**** Recorded data ****

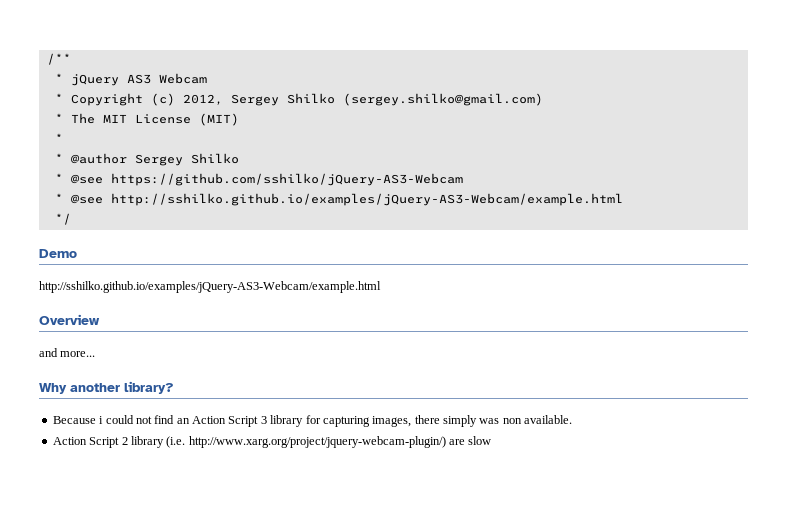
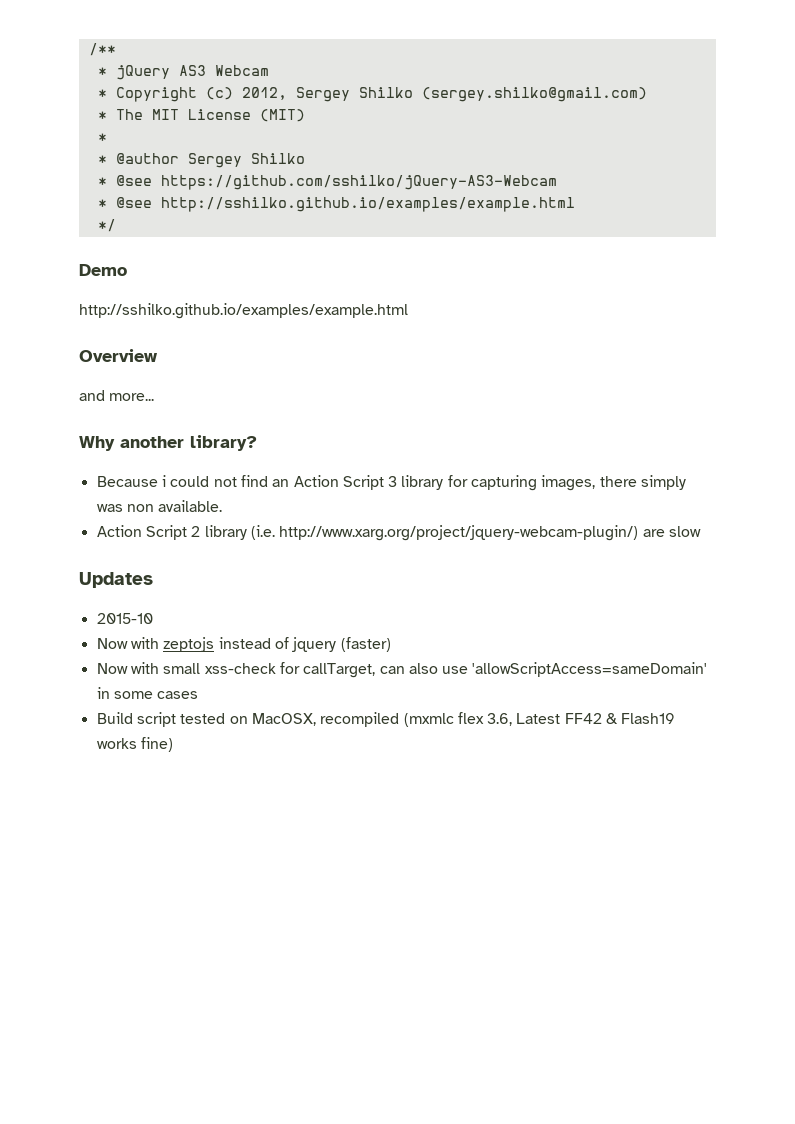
[110,193,623,206] http://sshilko.github.io/examples/jQuery-AS3-Webcam/example.html -> [160,197,575,212] http://sshilko.github.io/examples/example.html
[39,281,381,293] http://sshilko.github.io/examples/jQuery-AS3-Webcam/example.html -> [79,303,408,319] http://sshilko.github.io/examples/example.html
(492, 440) none -> [79,572,153,588] [96,613,153,624] [96,637,391,652] [96,662,708,678] [96,687,199,699] [96,712,676,727] [96,737,173,752] // Updates // 2015-10 // Now with zeptojs instead of jquery (faster) // Now with small xss-check for callTarget, can also use 'allowScriptAccess=sameDomain' in some cases // Build script tested on MacOSX, recompiled (mxmlc flex 3.6, Latest FF42 & Flash19 works fine)

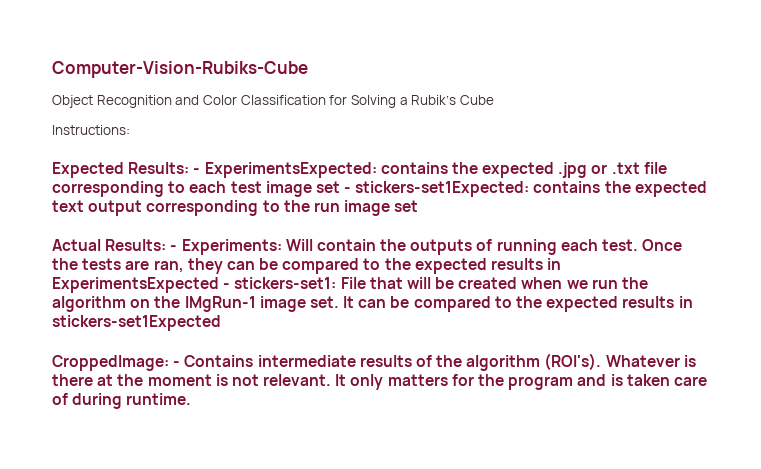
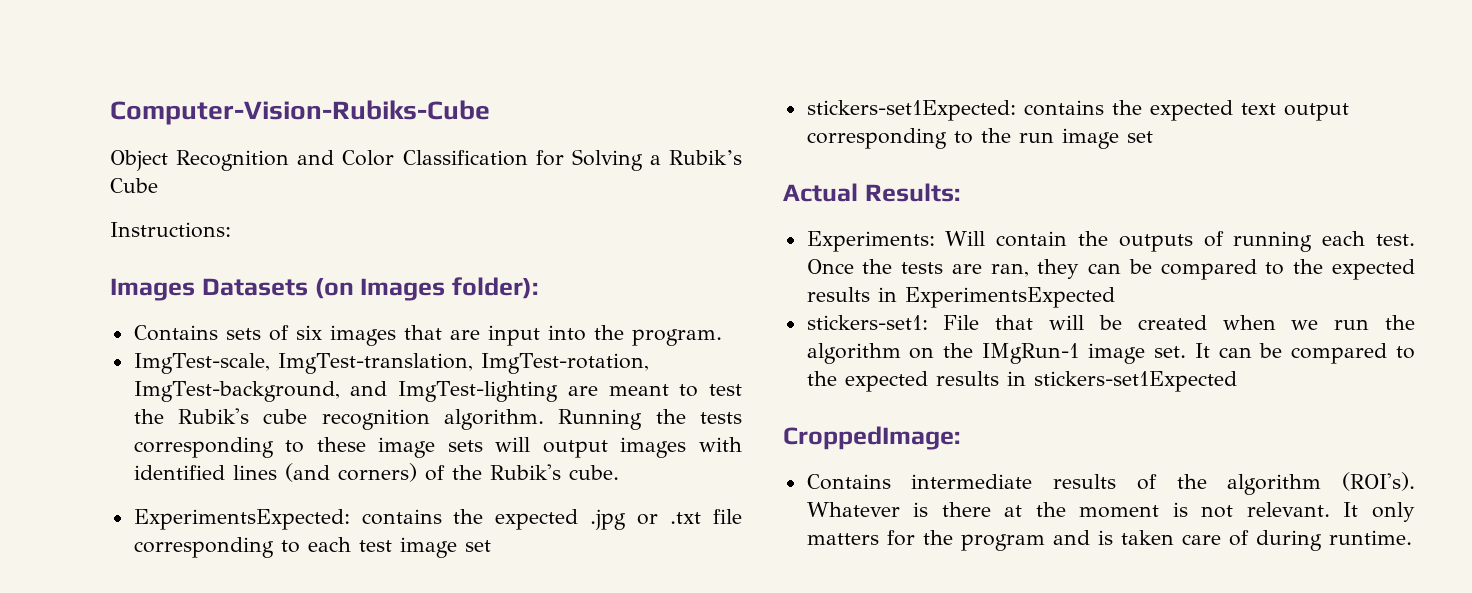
[52,162,201,178] Expected Results: - -> [110,277,538,301] [133,325,722,346] [133,353,649,374] [133,381,743,402] [133,408,742,430] [133,437,742,458] [133,463,619,482] Images Datasets (on Images folder): // Contains sets of six images that are input into the program. // ImgTest-scale, ImgTest-translation, ImgTest-rotation, ImgTest-background, and ImgTest-lighting are meant to test the Rubik's cube recognition algorithm. Running the tests corresponding to these image sets will output images with identified lines (and corners) of the Rubik's cube. //
[344,187,352,193] - -> (491, 546) //
[170,245,178,251] - -> (960, 192) //
[223,283,231,289] - -> (1115, 297) //
[173,361,181,367] - -> (960, 438) //

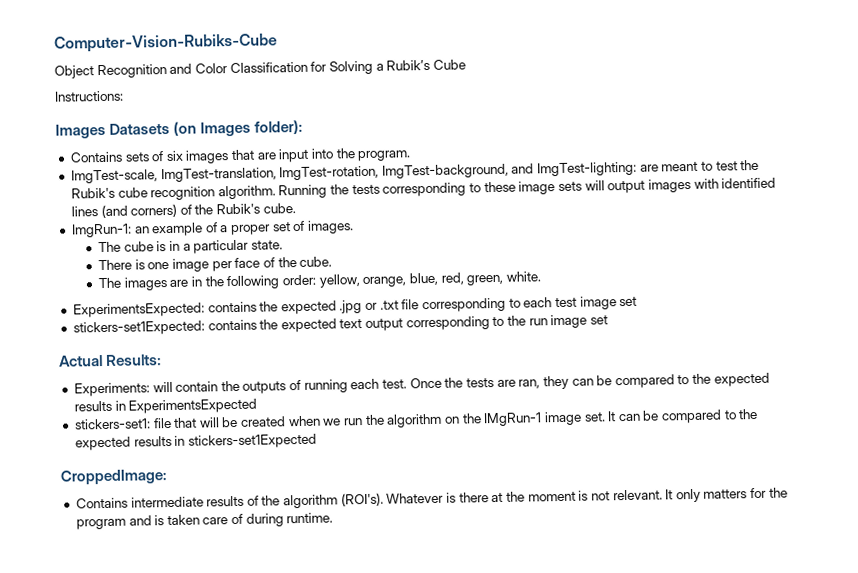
[398,381,559,402] ImgTest-lighting -> [537,161,638,177] ImgTest-lighting:
(619, 472) none -> [71,220,355,238] [98,239,283,254] [98,256,333,272] [98,271,541,291] // ImgRun-1: an example of a proper set of images. // The cube is in a particular state. // There is one image per face of the cube. // The images are in the following order: yellow, orange, blue, red, green, white.
[945,231,986,246] Will -> [152,381,173,393] will
[943,315,980,330] File -> [152,417,172,429] file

****

● Brief:
Show each line of the material holding "example".

● Solution to this exercise:
[110,193,623,206] http://sshilko.github.io/examples/jQuery-AS3-Webcam/example.html -> [160,197,575,212] http://sshilko.github.io/examples/example.html
[39,281,381,293] http://sshilko.github.io/examples/jQuery-AS3-Webcam/example.html -> [79,303,408,319] http://sshilko.github.io/examples/example.html
(619, 472) none -> [71,220,355,238] [98,239,283,254] [98,256,333,272] [98,271,541,291] // ImgRun-1: an example of a proper set of images. // The cube is in a particular state. // There is one image per face of the cube. // The images are in the following order: yellow, orange, blue, red, green, white.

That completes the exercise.